Otkritie Bank Arena (, ), also known as Spartak Stadium (the stadium's official name during the 2017 FIFA Confederations Cup and 2018 FIFA World Cup), is a multi-purpose stadium north-west of Moscow, Russia. The venue is used mostly for football matches, hosting the home matches of Spartak Moscow. 

The stadium is designed with a capacity of 45,360 people. It has been used for select matches of Russian national football team.

History

The groundbreaking ceremony was held on 2 July 2007, but construction was delayed multiple times because of administration delays, location peculiarities and the world financial and economic crisis. Construction was scheduled to be completed between 2009 and 2010 but, as of 2009, the stadium was still in the design stage. In 2010, the stadium project underwent revision because it was rejected by an architectural council that found the project too ordinary. The current design was developed by AECOM, in association with Sport Concepts, and façade designer, Dexter Moren Associates adjacent to a separate indoor arena. The main financing of the construction came from the club's owner Leonid Fedun through affiliated companies LUKoil company and IFD Kapital.

With the construction of the stadium in 2015, the Moscow Metro station Spartak, which had been completed in 1975, opened for passenger traffic. On 19 February 2013 it was announced that the new stadium will be named "Otkrytiye Arena" for six years under the terms of the contract with Otkrytiye Bank. On August 27, 2014 the Spartak Metro Station was opened. On the same day President of Russia Vladimir Putin, Deputy Prime Minister of Russia Vitaly Mutko, Prime Minister of Russia Dmitry Medvedev and Mayor of Moscow Sergey Sobyanin visited the stadium. On 21 August 2014, a monument to the Starostin brothers, the founders of FC Spartak Moscow, opened near the north stands inside the stadium. A 24.5-meter sculpture of the Roman gladiator Spartacus, for whom the club is named, was unveiled in the square outside the stadium.

The stadium officially opened on 5 September 2014. Spartak played a friendly football match against Red Star Belgrade and drew 1–1, with Dmitri Kombarov scoring the first goal for Spartak at the new stadium after a free-kick. On October 12, 2015, a bronze statue of the Spartak and USSR national team player Fyodor Cherenkov was inaugurated next to the stadium.
The stadium was constructed on the site of the Tushino Airport.
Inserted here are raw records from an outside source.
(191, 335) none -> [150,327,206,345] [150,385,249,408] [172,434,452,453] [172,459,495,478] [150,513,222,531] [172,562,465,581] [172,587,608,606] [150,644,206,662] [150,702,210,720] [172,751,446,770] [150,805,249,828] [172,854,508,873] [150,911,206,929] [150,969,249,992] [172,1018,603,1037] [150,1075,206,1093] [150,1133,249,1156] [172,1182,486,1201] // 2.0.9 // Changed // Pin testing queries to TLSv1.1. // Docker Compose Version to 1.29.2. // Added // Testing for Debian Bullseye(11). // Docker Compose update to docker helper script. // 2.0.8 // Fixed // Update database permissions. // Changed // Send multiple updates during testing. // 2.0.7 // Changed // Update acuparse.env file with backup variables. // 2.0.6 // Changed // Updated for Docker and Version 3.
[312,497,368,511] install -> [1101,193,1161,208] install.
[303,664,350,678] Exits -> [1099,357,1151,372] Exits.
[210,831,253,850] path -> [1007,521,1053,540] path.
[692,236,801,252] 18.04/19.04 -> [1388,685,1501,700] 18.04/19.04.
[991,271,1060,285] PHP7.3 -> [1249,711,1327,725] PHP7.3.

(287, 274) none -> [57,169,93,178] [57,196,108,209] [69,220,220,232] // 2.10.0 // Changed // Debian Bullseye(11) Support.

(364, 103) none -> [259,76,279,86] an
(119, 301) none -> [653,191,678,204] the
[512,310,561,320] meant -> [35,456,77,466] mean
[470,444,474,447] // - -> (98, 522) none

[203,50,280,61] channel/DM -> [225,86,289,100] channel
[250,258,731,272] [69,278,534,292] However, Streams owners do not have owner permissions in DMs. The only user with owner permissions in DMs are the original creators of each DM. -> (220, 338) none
The new stadium was included in Russia's bid for the 2018 FIFA World Cup, hosting the opening game, with Luzhniki Stadium slated to host the final. The stadium was completed ahead of VTB Arena, which originally was planned for the World Cup opener. It was also one of four stadiums used for the 2017 FIFA Confederations Cup. Artists such as Incubus, Triggerfinger (Park Live 2015) have all performed at the stadium.

Available at the stadium are navigation assistance from volunteers, storage rooms, registration of children, lost and found office. Two sectors with 50 seats each are available for people with disabilities. This part of the arena is furnished with ramps and elevators. In 2018 the stadium won the nomination for the best stadium in Russia.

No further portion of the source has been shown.